*Directions*.
Transcribe the records word for word. Leave every picture out.

*Entries supplied*.
---
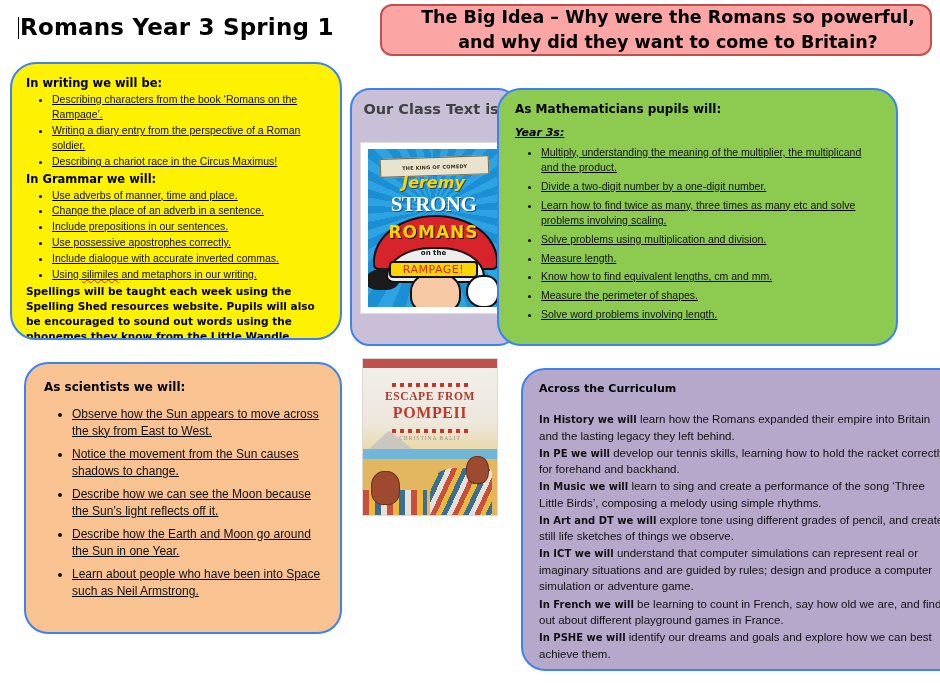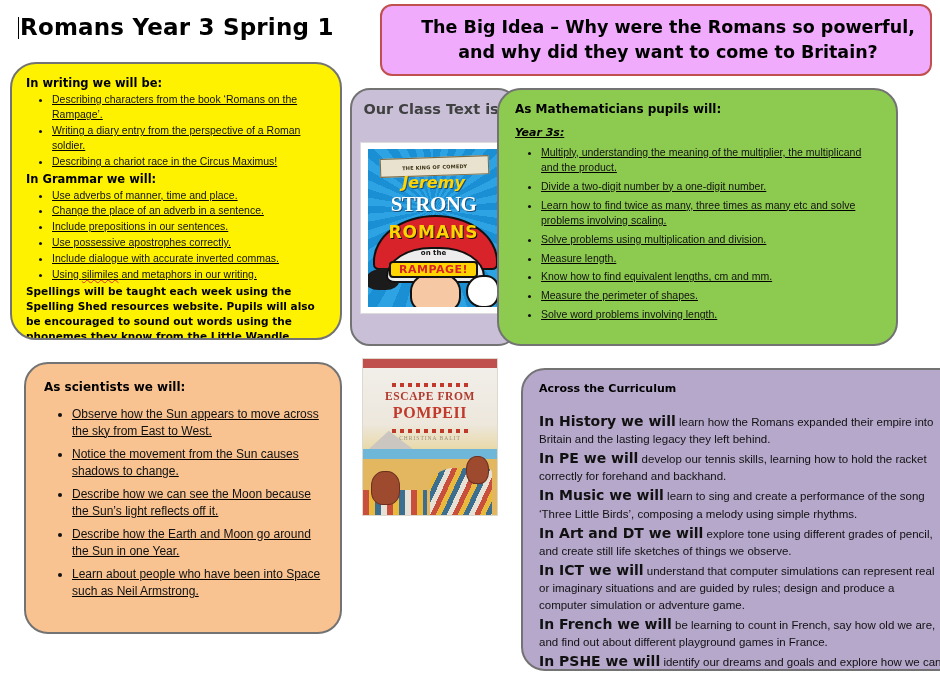--- a/index.html
+++ b/index.html
@@ -19,21 +19,21 @@
     position: absolute;
     inset: 0;
     width: 940px;
     height: 683px;
   }
 
   
   .panel {
     position: absolute;
     box-sizing: border-box;
-    border: 2px solid #737373;
+    border: 2px solid #3b82f6;
     border-radius: 22px;
     overflow: hidden;
   }
 
   
   #page-title {
     position: absolute;
     left: 18px;
     top: 14px;
     font-family: "DejaVu Sans", sans-serif;
@@ -50,22 +50,22 @@
     background: #000;
     vertical-align: -4px;
     margin-right: 1px;
   }
 
   
   #big-idea {
     left: 380px;
     top: 4px;
     width: 552px;
-    height: 72px;
-    background: #f0abfc;
+    height: 52px;
+    background: #fca5a5;
     border-radius: 12px;
     border: 2px solid #C0504D;
     display: flex;
     align-items: center;
     justify-content: center;
     padding-left: 24px;
   }
   #big-idea .lines {
     font-family: "DejaVu Sans", sans-serif;
     font-weight: bold;
@@ -208,21 +208,21 @@
   .curr-row {
     font-family: "Liberation Sans", sans-serif;
     font-size: 11.5px;
     line-height: 1.44;
     color: #111;
     margin-bottom: 0.5px;
   }
   .curr-row b {
     font-family: "DejaVu Sans", sans-serif;
     font-weight: bold;
-    font-size: 14px;
+    font-size: 10px;
   }
 
   
   .cover-frame {
     position: absolute;
     background: #ffffff;
     border: 1px solid #dcdcdc;
   }
   #romans-cover-frame {
     left: 360px;
@@ -326,21 +326,21 @@
     font-size: 7px;
     color: #111;
   }
   #romans-cover .title-rampage {
     position: absolute;
     left: 16%;
     right: 16%;
     top: 71%;
     text-align: center;
     font-family: "DejaVu Sans", sans-serif;
-    font-weight: bold;
+    font-weight: normal;
     font-size: 11px;
     letter-spacing: 0.5px;
     color: #D8232A;
     background: #FFD400;
     border: 2px solid #111;
     border-radius: 4px;
   }
   #romans-cover .face {
     position: absolute;
     left: 32%;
---
*Final answer*.
--- a/index.html
+++ b/index.html
@@ -19,21 +19,21 @@
     position: absolute;
     inset: 0;
     width: 940px;
     height: 683px;
   }
 
   
   .panel {
     position: absolute;
     box-sizing: border-box;
-    border: 2px solid #737373;
+    border: 2px solid #3b82f6;
     border-radius: 22px;
     overflow: hidden;
   }
 
   
   #page-title {
     position: absolute;
     left: 18px;
     top: 14px;
     font-family: "DejaVu Sans", sans-serif;
@@ -50,22 +50,22 @@
     background: #000;
     vertical-align: -4px;
     margin-right: 1px;
   }
 
   
   #big-idea {
     left: 380px;
     top: 4px;
     width: 552px;
-    height: 72px;
-    background: #f0abfc;
+    height: 52px;
+    background: #fca5a5;
     border-radius: 12px;
     border: 2px solid #C0504D;
     display: flex;
     align-items: center;
     justify-content: center;
     padding-left: 24px;
   }
   #big-idea .lines {
     font-family: "DejaVu Sans", sans-serif;
     font-weight: bold;
@@ -208,21 +208,21 @@
   .curr-row {
     font-family: "Liberation Sans", sans-serif;
     font-size: 11.5px;
     line-height: 1.44;
     color: #111;
     margin-bottom: 0.5px;
   }
   .curr-row b {
     font-family: "DejaVu Sans", sans-serif;
     font-weight: bold;
-    font-size: 14px;
+    font-size: 10px;
   }
 
   
   .cover-frame {
     position: absolute;
     background: #ffffff;
     border: 1px solid #dcdcdc;
   }
   #romans-cover-frame {
     left: 360px;
@@ -326,21 +326,21 @@
     font-size: 7px;
     color: #111;
   }
   #romans-cover .title-rampage {
     position: absolute;
     left: 16%;
     right: 16%;
     top: 71%;
     text-align: center;
     font-family: "DejaVu Sans", sans-serif;
-    font-weight: bold;
+    font-weight: normal;
     font-size: 11px;
     letter-spacing: 0.5px;
     color: #D8232A;
     background: #FFD400;
     border: 2px solid #111;
     border-radius: 4px;
   }
   #romans-cover .face {
     position: absolute;
     left: 32%;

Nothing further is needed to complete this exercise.